Once you find the line containing "Clan Crest Pewter" in the data below, copy it and each following line exactly, up to and including the line containing "Painting On City", and nothing else.
────────────────
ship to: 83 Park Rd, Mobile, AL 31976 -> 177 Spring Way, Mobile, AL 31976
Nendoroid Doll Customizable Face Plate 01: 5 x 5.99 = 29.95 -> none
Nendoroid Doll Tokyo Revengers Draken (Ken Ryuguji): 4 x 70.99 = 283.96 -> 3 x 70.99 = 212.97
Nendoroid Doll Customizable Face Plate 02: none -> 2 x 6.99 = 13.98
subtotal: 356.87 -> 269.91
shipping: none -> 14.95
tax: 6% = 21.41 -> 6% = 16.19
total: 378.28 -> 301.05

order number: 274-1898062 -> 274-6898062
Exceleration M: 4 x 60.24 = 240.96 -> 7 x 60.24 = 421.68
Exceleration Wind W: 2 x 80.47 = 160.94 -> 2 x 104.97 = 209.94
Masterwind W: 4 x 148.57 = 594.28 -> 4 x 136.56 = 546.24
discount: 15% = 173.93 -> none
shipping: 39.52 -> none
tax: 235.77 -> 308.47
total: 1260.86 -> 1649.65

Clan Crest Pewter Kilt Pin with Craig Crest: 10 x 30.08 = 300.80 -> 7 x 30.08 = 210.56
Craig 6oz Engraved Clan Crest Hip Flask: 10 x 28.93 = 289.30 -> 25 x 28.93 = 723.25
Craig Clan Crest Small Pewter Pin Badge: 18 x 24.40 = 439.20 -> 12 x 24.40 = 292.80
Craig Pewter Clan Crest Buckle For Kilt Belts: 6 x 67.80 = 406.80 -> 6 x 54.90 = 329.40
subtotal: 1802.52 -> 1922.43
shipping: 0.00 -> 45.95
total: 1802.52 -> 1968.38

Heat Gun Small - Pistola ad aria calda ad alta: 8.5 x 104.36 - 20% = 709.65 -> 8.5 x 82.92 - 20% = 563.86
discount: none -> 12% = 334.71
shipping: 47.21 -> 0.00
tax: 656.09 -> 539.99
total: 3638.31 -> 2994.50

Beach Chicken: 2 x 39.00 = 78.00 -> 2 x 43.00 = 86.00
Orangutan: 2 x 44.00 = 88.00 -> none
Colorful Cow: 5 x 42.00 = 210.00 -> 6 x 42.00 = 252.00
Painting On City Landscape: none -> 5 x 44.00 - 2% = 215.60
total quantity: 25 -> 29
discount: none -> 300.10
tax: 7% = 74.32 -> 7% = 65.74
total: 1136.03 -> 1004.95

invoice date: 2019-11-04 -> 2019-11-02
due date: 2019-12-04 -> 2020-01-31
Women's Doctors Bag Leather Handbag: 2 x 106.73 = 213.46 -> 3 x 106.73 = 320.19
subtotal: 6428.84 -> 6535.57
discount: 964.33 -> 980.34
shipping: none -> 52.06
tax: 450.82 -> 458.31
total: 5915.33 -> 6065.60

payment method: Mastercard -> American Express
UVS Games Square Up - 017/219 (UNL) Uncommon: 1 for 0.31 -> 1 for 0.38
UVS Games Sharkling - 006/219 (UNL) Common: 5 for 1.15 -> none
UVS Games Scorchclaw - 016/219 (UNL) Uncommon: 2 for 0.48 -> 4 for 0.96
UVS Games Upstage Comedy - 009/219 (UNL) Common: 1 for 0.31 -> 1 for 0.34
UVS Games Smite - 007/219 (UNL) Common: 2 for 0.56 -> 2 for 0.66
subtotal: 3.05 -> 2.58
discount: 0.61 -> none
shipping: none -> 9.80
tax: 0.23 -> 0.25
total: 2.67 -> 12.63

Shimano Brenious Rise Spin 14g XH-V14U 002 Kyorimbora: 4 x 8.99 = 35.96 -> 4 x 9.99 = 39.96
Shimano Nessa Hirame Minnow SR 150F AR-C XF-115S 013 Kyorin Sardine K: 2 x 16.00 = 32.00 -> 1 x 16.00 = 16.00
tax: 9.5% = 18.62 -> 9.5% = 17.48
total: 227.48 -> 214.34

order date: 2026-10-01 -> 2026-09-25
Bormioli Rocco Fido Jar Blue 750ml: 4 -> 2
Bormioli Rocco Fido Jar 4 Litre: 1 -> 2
────────────────
**Reply:**
Clan Crest Pewter Kilt Pin with Craig Crest: 10 x 30.08 = 300.80 -> 7 x 30.08 = 210.56
Craig 6oz Engraved Clan Crest Hip Flask: 10 x 28.93 = 289.30 -> 25 x 28.93 = 723.25
Craig Clan Crest Small Pewter Pin Badge: 18 x 24.40 = 439.20 -> 12 x 24.40 = 292.80
Craig Pewter Clan Crest Buckle For Kilt Belts: 6 x 67.80 = 406.80 -> 6 x 54.90 = 329.40
subtotal: 1802.52 -> 1922.43
shipping: 0.00 -> 45.95
total: 1802.52 -> 1968.38

Heat Gun Small - Pistola ad aria calda ad alta: 8.5 x 104.36 - 20% = 709.65 -> 8.5 x 82.92 - 20% = 563.86
discount: none -> 12% = 334.71
shipping: 47.21 -> 0.00
tax: 656.09 -> 539.99
total: 3638.31 -> 2994.50

Beach Chicken: 2 x 39.00 = 78.00 -> 2 x 43.00 = 86.00
Orangutan: 2 x 44.00 = 88.00 -> none
Colorful Cow: 5 x 42.00 = 210.00 -> 6 x 42.00 = 252.00
Painting On City Landscape: none -> 5 x 44.00 - 2% = 215.60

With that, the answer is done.